Bitcoin price continues to rise, reaching $61,000 and inciting speculations about when it would break $69,000, thus marking a new all-time high.

However, in many countries, this has already been done. At least 15 countries have registered BTC prices exceeding their previous heights in local currencies: Argentina, Burundi, Congo, Egypt, Ghana, Japan, Laos, Lebanon, Malawi, Nigeria, Pakistan, Sierra Leone, Sudan, Turkey, and today – Australia.

In the meantime, one can notice a relative silence in non-specialist media, both traditional and social. Google search interest for “Bitcoin” is at the average level of 2023 and is sensibly lower than during the bull run of 2021-22.

This leads us to think that the price action is mostly driven by corporates and financial institutions, reacting to the Bitcoin spot ETF approval in the US. Although contrary to purist Bitcoiners’ ideology, this new turn in the leading cryptocurrency’s development spiral brings its own rules and expectations, most of them auspicious for the price. BTC becomes scarcer, while the demand increases.

Bitcoin supply shock

The first thing that changes when big institutions come into play is the scale. With billions – and even trillions – of dollars to spend, they represent a buying power that Bitcoin hasn’t seen before. In this light, the limited liquidity issue, so frequently discussed last year, has evolved into a proper price shock consideration.

First of all, there’s halving. Cutting in half the issuance of new bitcoin will effectively reduce the supply of new coins entering the market from 324,00 to 162,000 yearly. This is equivalent to a $9.7 billion reduction in current prices.

According to Glassnode, out of 19.66 million mined bitcoin, almost 70% haven’t moved in a year, 29% haven’t moved in 5 years, and 14% haven't moved in 10 years. This means that 5.7 million BTC are de facto out of the market (coins lost forever, held in Satoshi Nakamoto’s wallet, or belonging to users who hold it for ideological reasons). 8 million BTC will not be sold until the price reaches substantially higher grounds (three figures at least), and only 5.9 million are truly liquid.

Institutional interest for spot Bitcoin ETFs generated approximately 90,000 BTC inflows in the past 30 days (source: Coinshares). If we assume that the institutional investors keep their appetite at the current levels (i.e. 1.08 million BTC bought per year), this will mean that the liquid BTC supply would be exhausted in 5.5 years. Or 6.2 years if we assume that newly issued BTC will be immediately sent to the market.

 Of course, this is an extremely approximate calculation, which does not take into account a multitude of important factors, notably retail buying, which continues to grow together with the increasing adoption. However, it does give an idea of how scarce bitcoin is.
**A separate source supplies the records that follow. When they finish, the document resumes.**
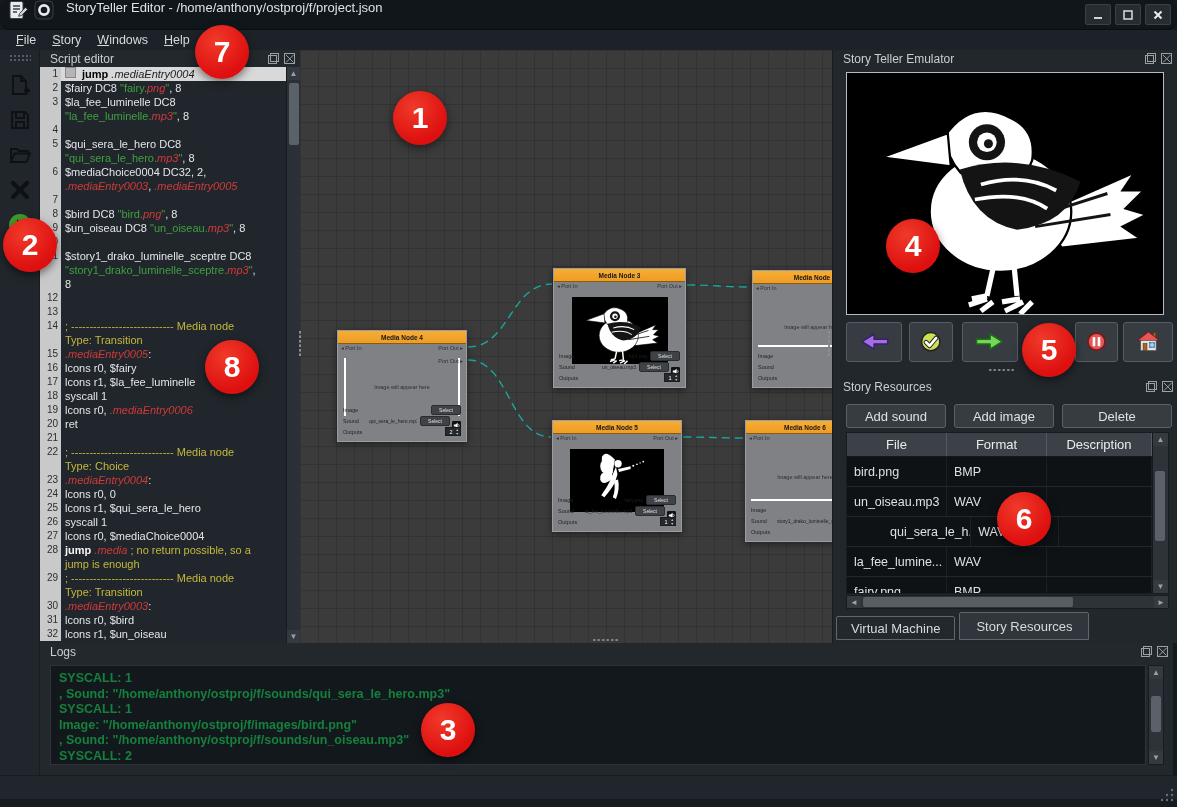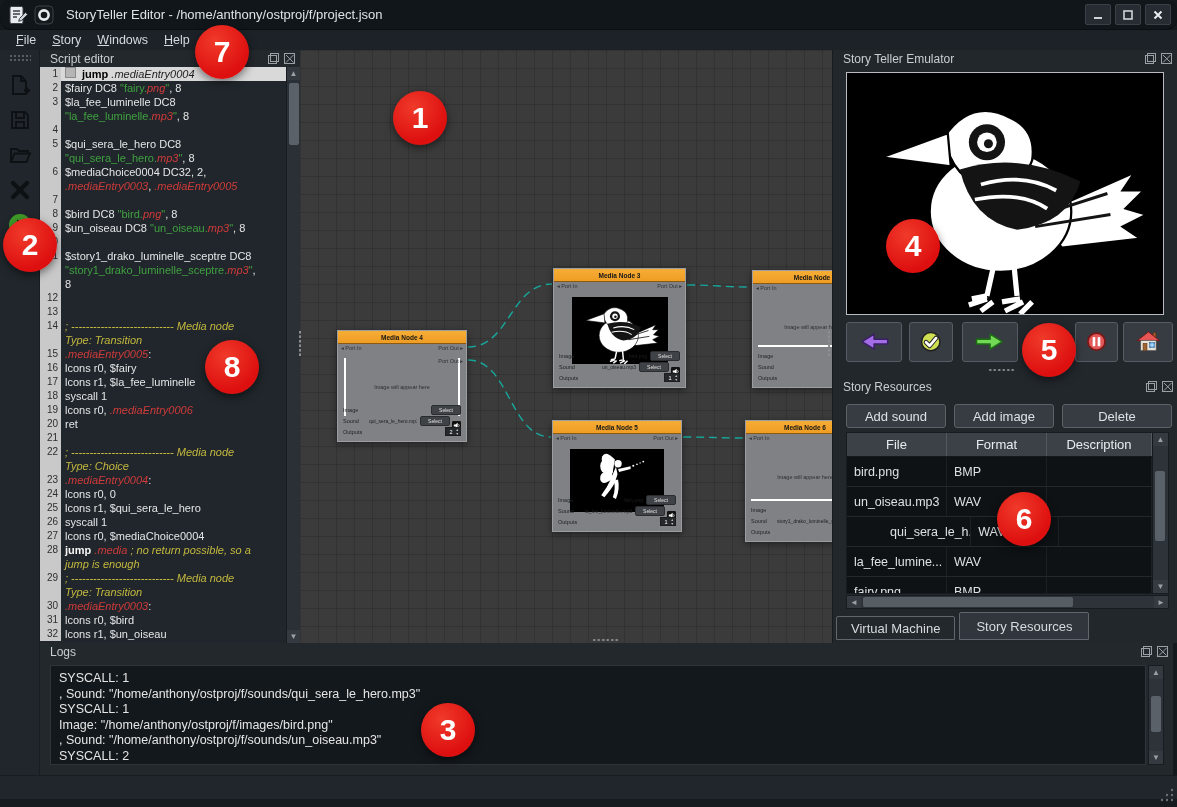--- a/index.html
+++ b/index.html
@@ -7,7 +7,7 @@
   #app{position:relative;width:1177px;height:807px;background:#14191e;overflow:hidden;}
 
   
-  #titlebar{position:absolute;left:0;top:0;width:1177px;height:30px;background:#11161b;display:flex;align-items:center;border-bottom:1px solid #0a0e12;border-radius:11px;}
+  #titlebar{position:absolute;left:0;top:0;width:1177px;height:30px;background:#11161b;display:flex;align-items:flex-start;border-bottom:1px solid #0a0e12;border-radius:11px;}
   #titlebar .appicon{width:20px;height:20px;margin-left:8px;}
   #title-text{color:#dde2e6;font-size:13px;margin-left:12px;}
   #wincontrols{position:absolute;right:6px;top:4px;display:flex;gap:4px;}

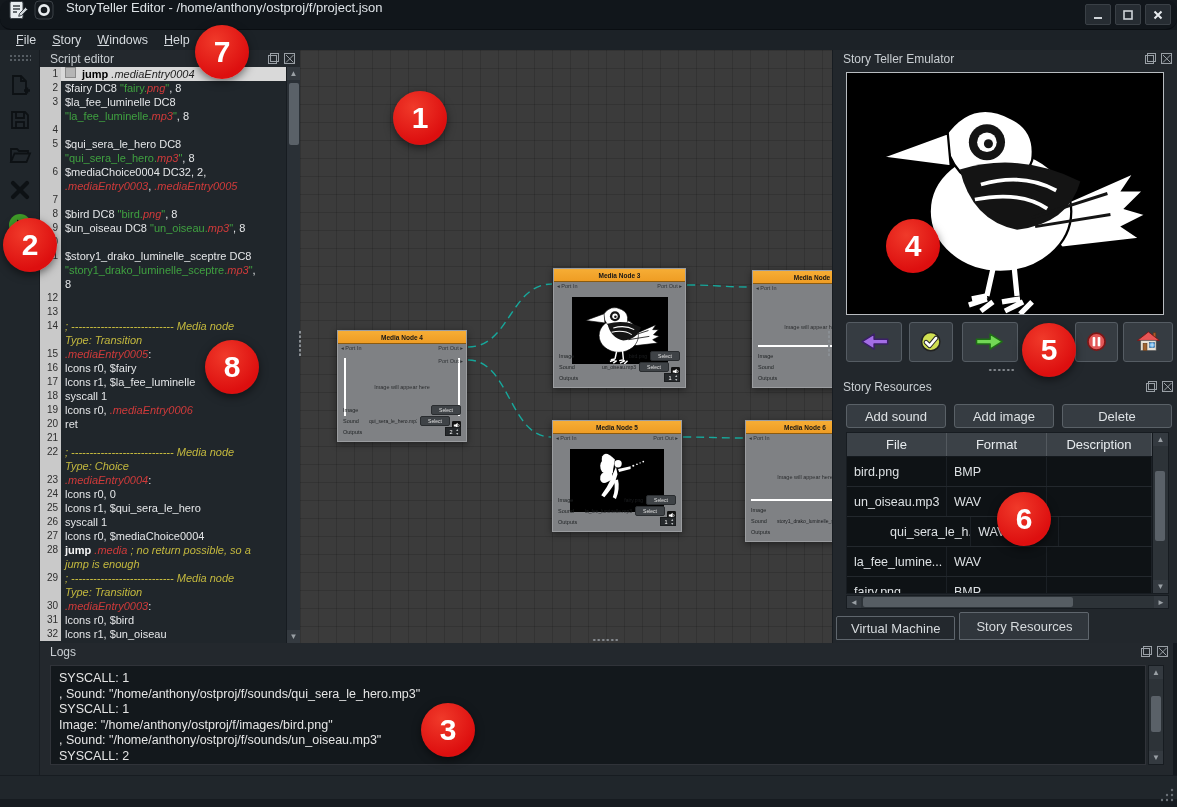--- a/index.html
+++ b/index.html
@@ -45,7 +45,7 @@
   .ext{color:#d03a3a;font-style:italic;}
   .lbl{color:#d03a3a;font-style:italic;}
   .cl.hl .lbl{color:#222;}
-  .com{color:#c3b83e;font-style:italic;}
+  .com{color:#c3b83e;}
   #code-scroll{width:14px;background:#2a3036;border-left:1px solid #171c21;position:relative;flex:none;}
   .sb-arrow{height:13px;display:flex;align-items:center;justify-content:center;color:#9aa0a5;font-size:8px;background:#343a40;}
   .sb-thumb{position:absolute;left:2px;width:10px;background:#5a6168;border-radius:2px;}

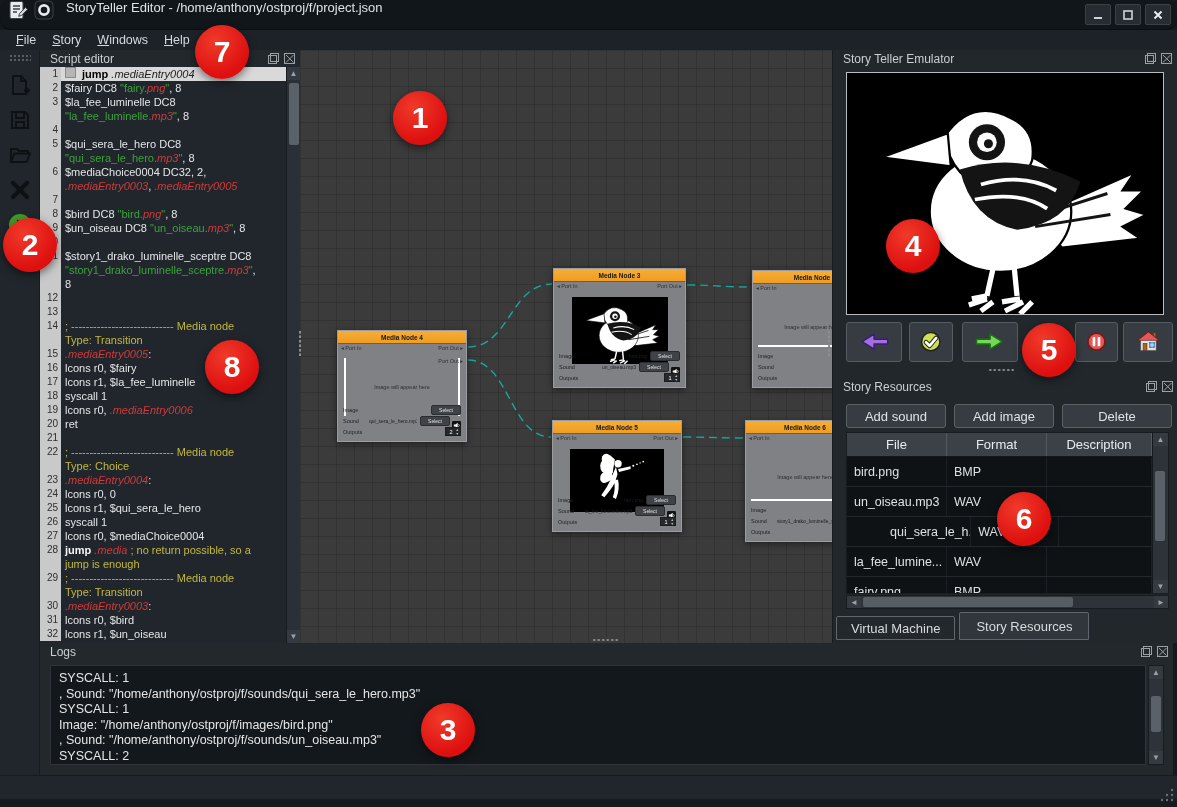--- a/index.html
+++ b/index.html
@@ -113,7 +113,7 @@
   #logs-dock{position:absolute;left:40px;top:643px;width:1133px;height:132px;background:#23282d;}
   #logs-content{position:absolute;left:10px;top:22px;width:1096px;height:100px;background:#13181c;border:1px solid #303339;
     padding:5px 8px;overflow:hidden;}
-  .log-line{color:#e5e5e5;font-size:12.5px;line-height:15.5px;white-space:pre;}
+  .log-line{color:#15803d;font-size:12.5px;line-height:15.5px;white-space:pre;font-weight:bold;}
   #logs-scroll{position:absolute;right:9px;top:22px;width:16px;height:100px;background:#2d3338;border:1px solid #171c21;}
Furthermore, some arguments could be used to suggest a further increase in institutional interest.

More institutional interest in Bitcoin

Investment decisions take time to ripe. Even endorsed by the giants of finance, most people are still wary of cryptocurrencies. It will take time until Fidelity’s and BlackRock’s millions of clients decide to allocate a part of their investments into Bitcoin.

Fidelity has already made the first step for it, now including crypto allocation into its popular all-in-one funds: from 1% in “Conservative” to 3% in “Growth”.

Furthermore, other countries seem to have been encouraged by the US to move closer to approving institutional-grade investment in Bitcoin. Last week, Japan’s government approved a bill that allows venture capitalists and investment funds to hold cryptocurrencies. At the end of January, Hong Kong’s financial regulator accepted the first-ever spot Bitcoin ETF application.

New market behavior

A bull run led by institutions naturally means more buying pressure and a more energetic price rise in the short and middle term. However, it also has consequences in the long term.

Indeed, institutions tend to have a long investment horizon, which decreases the risk of dramatic drops, so familiar to all Bitcoin holders. We will likely be seeing day traders of yesteryear progressively outnumbered by long-term investors, which could reduce sudden downward movements.

All in all, the institutional phase of Bitcoin cycle promises to be game-changing. However, it is not immune from the general macroeconomic downturns. With the looming recession in China and the potential for worldwide conflict, any outcomes are far from predetermined.